■ **Directions**
Output must match the data below exactly from its first line through the line that contains "tax: 12% = 210.75 -> 12% = 210.96", with no other line.

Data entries
◇ ◇ ◇ ◇

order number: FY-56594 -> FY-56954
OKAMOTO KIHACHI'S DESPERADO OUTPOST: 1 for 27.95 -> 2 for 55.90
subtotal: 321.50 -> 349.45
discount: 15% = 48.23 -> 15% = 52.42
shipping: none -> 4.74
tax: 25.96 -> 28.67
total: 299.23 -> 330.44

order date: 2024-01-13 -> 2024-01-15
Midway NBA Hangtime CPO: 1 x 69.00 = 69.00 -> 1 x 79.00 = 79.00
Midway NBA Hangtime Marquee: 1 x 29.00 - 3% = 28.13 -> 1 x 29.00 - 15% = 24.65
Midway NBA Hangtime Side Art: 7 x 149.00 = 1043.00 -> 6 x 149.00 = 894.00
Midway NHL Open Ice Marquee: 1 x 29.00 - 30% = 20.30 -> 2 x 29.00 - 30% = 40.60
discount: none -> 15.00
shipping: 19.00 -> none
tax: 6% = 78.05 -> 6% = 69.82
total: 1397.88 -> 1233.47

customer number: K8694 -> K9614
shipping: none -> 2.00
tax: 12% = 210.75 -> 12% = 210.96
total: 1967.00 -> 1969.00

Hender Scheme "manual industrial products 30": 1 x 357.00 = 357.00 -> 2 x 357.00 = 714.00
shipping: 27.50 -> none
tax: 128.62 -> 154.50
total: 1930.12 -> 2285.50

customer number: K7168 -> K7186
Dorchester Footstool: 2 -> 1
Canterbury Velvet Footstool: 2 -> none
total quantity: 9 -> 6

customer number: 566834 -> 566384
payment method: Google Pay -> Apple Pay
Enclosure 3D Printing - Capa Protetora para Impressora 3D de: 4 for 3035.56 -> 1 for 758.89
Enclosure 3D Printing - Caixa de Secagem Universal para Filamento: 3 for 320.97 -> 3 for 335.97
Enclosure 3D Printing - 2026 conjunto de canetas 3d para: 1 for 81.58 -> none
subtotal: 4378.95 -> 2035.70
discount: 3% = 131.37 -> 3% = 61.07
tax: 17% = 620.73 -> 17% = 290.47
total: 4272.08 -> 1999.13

◇ ◇ ◇ ◇

■ **Answer section**
order number: FY-56594 -> FY-56954
OKAMOTO KIHACHI'S DESPERADO OUTPOST: 1 for 27.95 -> 2 for 55.90
subtotal: 321.50 -> 349.45
discount: 15% = 48.23 -> 15% = 52.42
shipping: none -> 4.74
tax: 25.96 -> 28.67
total: 299.23 -> 330.44

order date: 2024-01-13 -> 2024-01-15
Midway NBA Hangtime CPO: 1 x 69.00 = 69.00 -> 1 x 79.00 = 79.00
Midway NBA Hangtime Marquee: 1 x 29.00 - 3% = 28.13 -> 1 x 29.00 - 15% = 24.65
Midway NBA Hangtime Side Art: 7 x 149.00 = 1043.00 -> 6 x 149.00 = 894.00
Midway NHL Open Ice Marquee: 1 x 29.00 - 30% = 20.30 -> 2 x 29.00 - 30% = 40.60
discount: none -> 15.00
shipping: 19.00 -> none
tax: 6% = 78.05 -> 6% = 69.82
total: 1397.88 -> 1233.47

customer number: K8694 -> K9614
shipping: none -> 2.00
tax: 12% = 210.75 -> 12% = 210.96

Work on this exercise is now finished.